• Exercise aim: Pictures stay out of the copy. Retype exactly the lines below from the one with "[534,219,708,236] the actions" through the one with "(99, 125) none".
--- Working data Enclosed Below ---
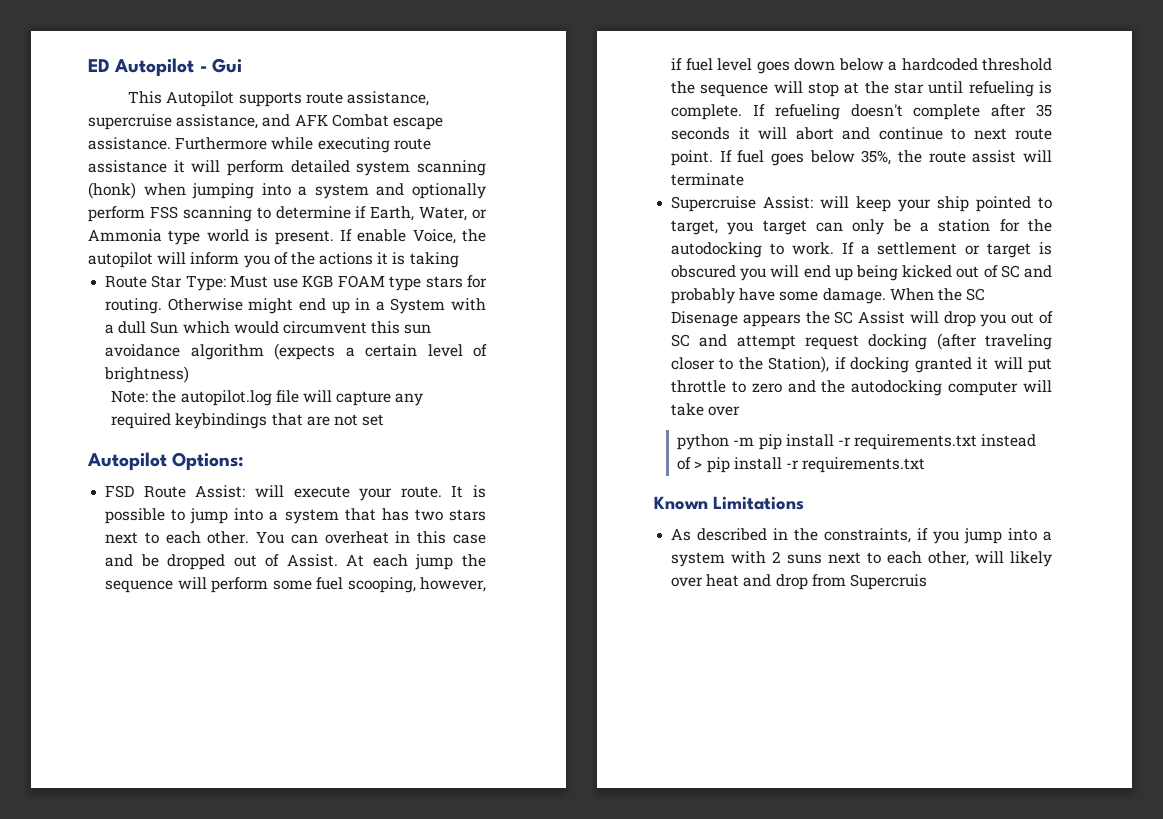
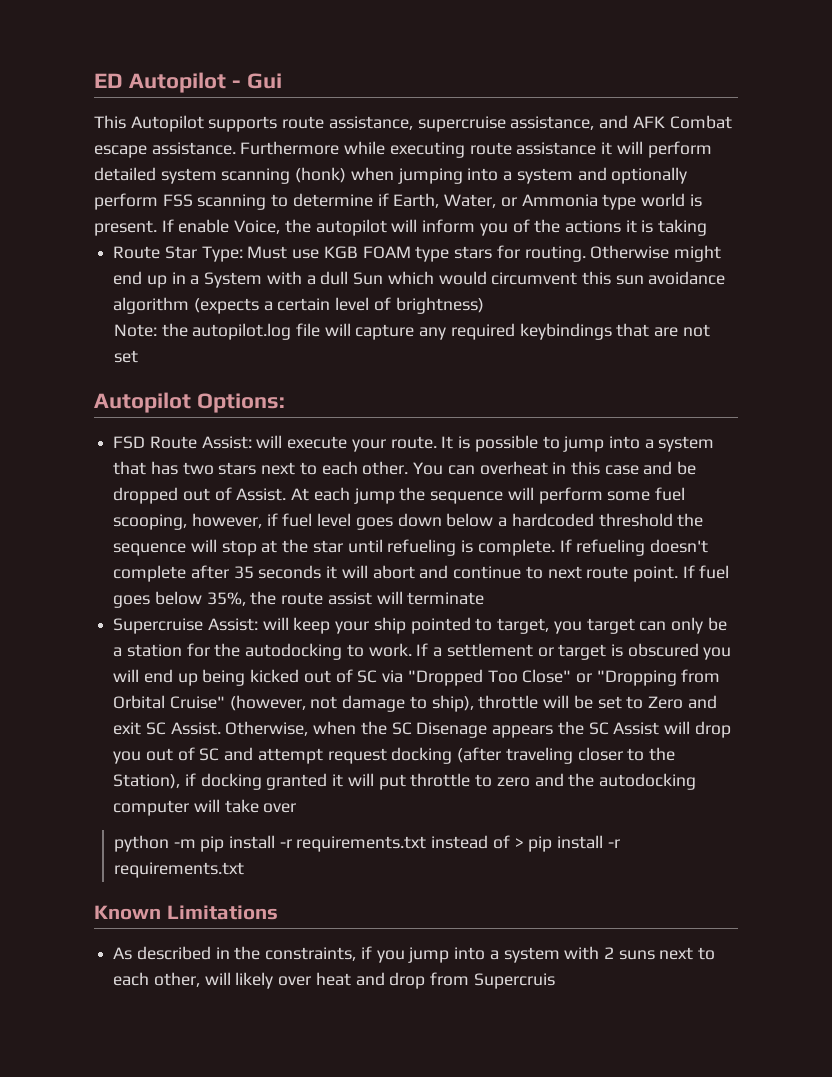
[1024,265,1052,278] [671,288,934,304] and probably have some damage. When -> [382,669,721,686] [113,695,717,712] [113,721,357,736] via "Dropped Too Close" or "Dropping from Orbital Cruise" (however, not damage to ship), throttle will be set to Zero and exit SC Assist. Otherwise, when

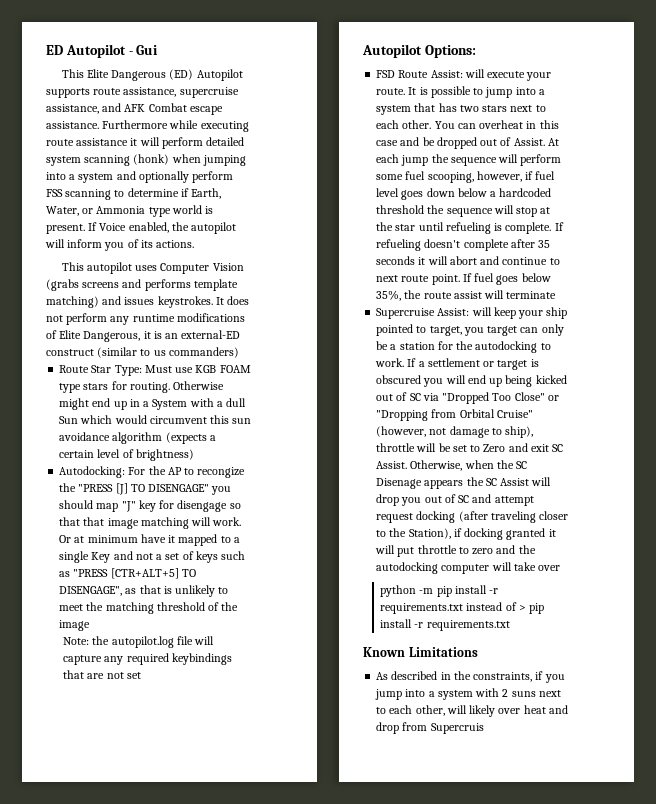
(126, 122) none -> [86,69,194,81] Elite Dangerous (ED)
[178,219,281,234] enable Voice, -> [99,222,169,233] Voice enabled,
[534,219,708,236] the actions it is taking -> [140,240,195,248] [61,262,244,274] [46,279,238,291] [46,296,250,308] [46,313,245,325] [46,330,241,342] [46,347,239,358] its actions. // This autopilot uses Computer Vision (grabs screens and performs template matching) and issues keystrokes. It does not perform any runtime modifications of Elite Dangerous, it is an external-ED construct (similar to us commanders)
(484, 305) none -> [59,466,246,478] [59,483,232,495] [59,500,241,512] [59,517,242,529] [59,534,240,546] [59,551,246,563] [59,568,196,579] [59,585,229,597] [59,602,239,614] [59,620,91,631] // Autodocking: For the AP to recongize the "PRESS [J] TO DISENGAGE" you should map "J" key for disengage so that that image matching will work. Or at minimum have it mapped to a single Key and not a set of keys such as "PRESS [CTR+ALT+5] TO DISENGAGE", as that is unlikely to meet the matching threshold of the image

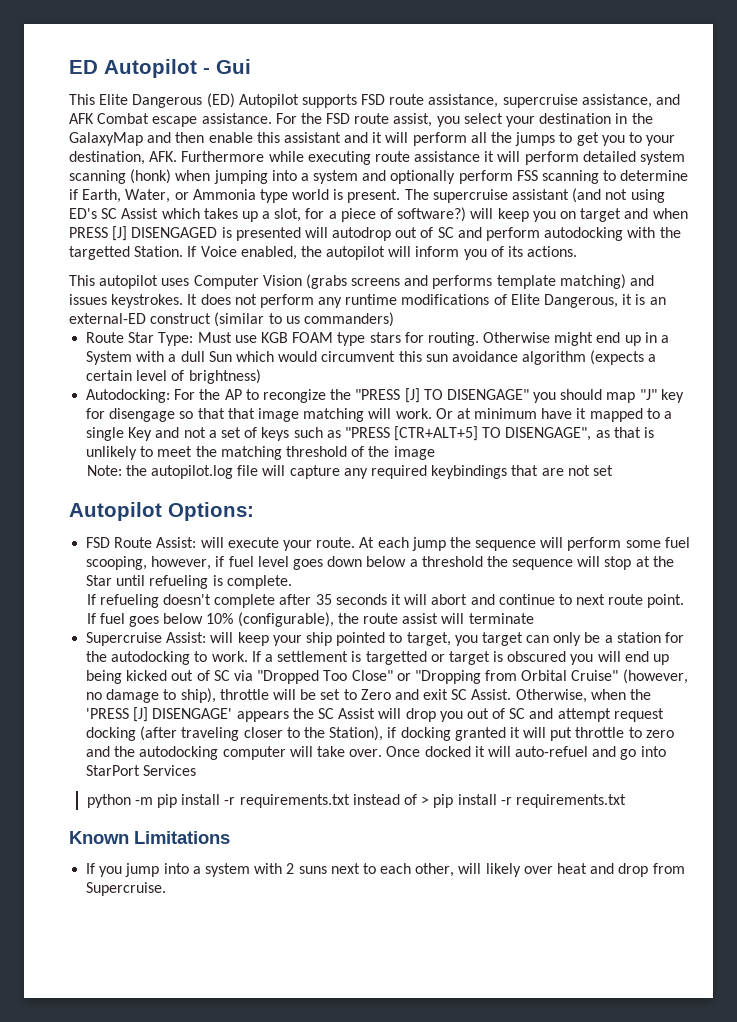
(90, 93) none -> [361,94,386,105] FSD
(99, 125) none -> [275,113,653,127] [69,132,676,146] [69,151,178,165] For the FSD route assist, you select your destination in the GalaxyMap and then enable this assistant and it will perform all the jumps to get you to your destination, AFK.
(85, 229) none -> [404,188,665,203] [69,207,688,222] [69,226,681,241] [69,246,184,260] The supercruise assistant (and not using ED's SC Assist which takes up a slot, for a piece of software?) will keep you on target and when PRESS [J] DISENGAGED is presented will autodrop out of SC and perform autodocking with the targetted Station.
[408,86,545,98] [376,103,546,115] [376,120,559,129] [376,137,545,149] It is possible to jump into a system that has two stars next to each other. You can overheat in this case and be dropped out of Assist. -> (356, 542) none
[499,188,552,197] hardcoded -> (418, 563) none
[395,224,416,231] star -> [86,575,113,586] Star
(552, 228) none -> (292, 582) //
[376,290,402,301] 35%, -> [206,612,334,627] 10% (configurable),
(480, 362) none -> [351,651,427,665] is targetted
[429,428,447,435] not -> [86,692,103,700] no
[516,461,528,469] [376,478,423,489] SC Disenage -> [86,707,233,722] 'PRESS [J] DISENGAGE'
[538,565,561,571] over -> [349,746,666,760] [86,765,197,776] over. Once docked it will auto-refuel and go into StarPort Services
[376,671,544,682] As described in the constraints, if -> [86,863,96,874] If
[430,723,484,734] Supercruis -> [86,882,167,896] Supercruise.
--- End of Enclosed Working data ---
• Task output:
[534,219,708,236] the actions it is taking -> [140,240,195,248] [61,262,244,274] [46,279,238,291] [46,296,250,308] [46,313,245,325] [46,330,241,342] [46,347,239,358] its actions. // This autopilot uses Computer Vision (grabs screens and performs template matching) and issues keystrokes. It does not perform any runtime modifications of Elite Dangerous, it is an external-ED construct (similar to us commanders)
(484, 305) none -> [59,466,246,478] [59,483,232,495] [59,500,241,512] [59,517,242,529] [59,534,240,546] [59,551,246,563] [59,568,196,579] [59,585,229,597] [59,602,239,614] [59,620,91,631] // Autodocking: For the AP to recongize the "PRESS [J] TO DISENGAGE" you should map "J" key for disengage so that that image matching will work. Or at minimum have it mapped to a single Key and not a set of keys such as "PRESS [CTR+ALT+5] TO DISENGAGE", as that is unlikely to meet the matching threshold of the image

(90, 93) none -> [361,94,386,105] FSD
(99, 125) none -> [275,113,653,127] [69,132,676,146] [69,151,178,165] For the FSD route assist, you select your destination in the GalaxyMap and then enable this assistant and it will perform all the jumps to get you to your destination, AFK.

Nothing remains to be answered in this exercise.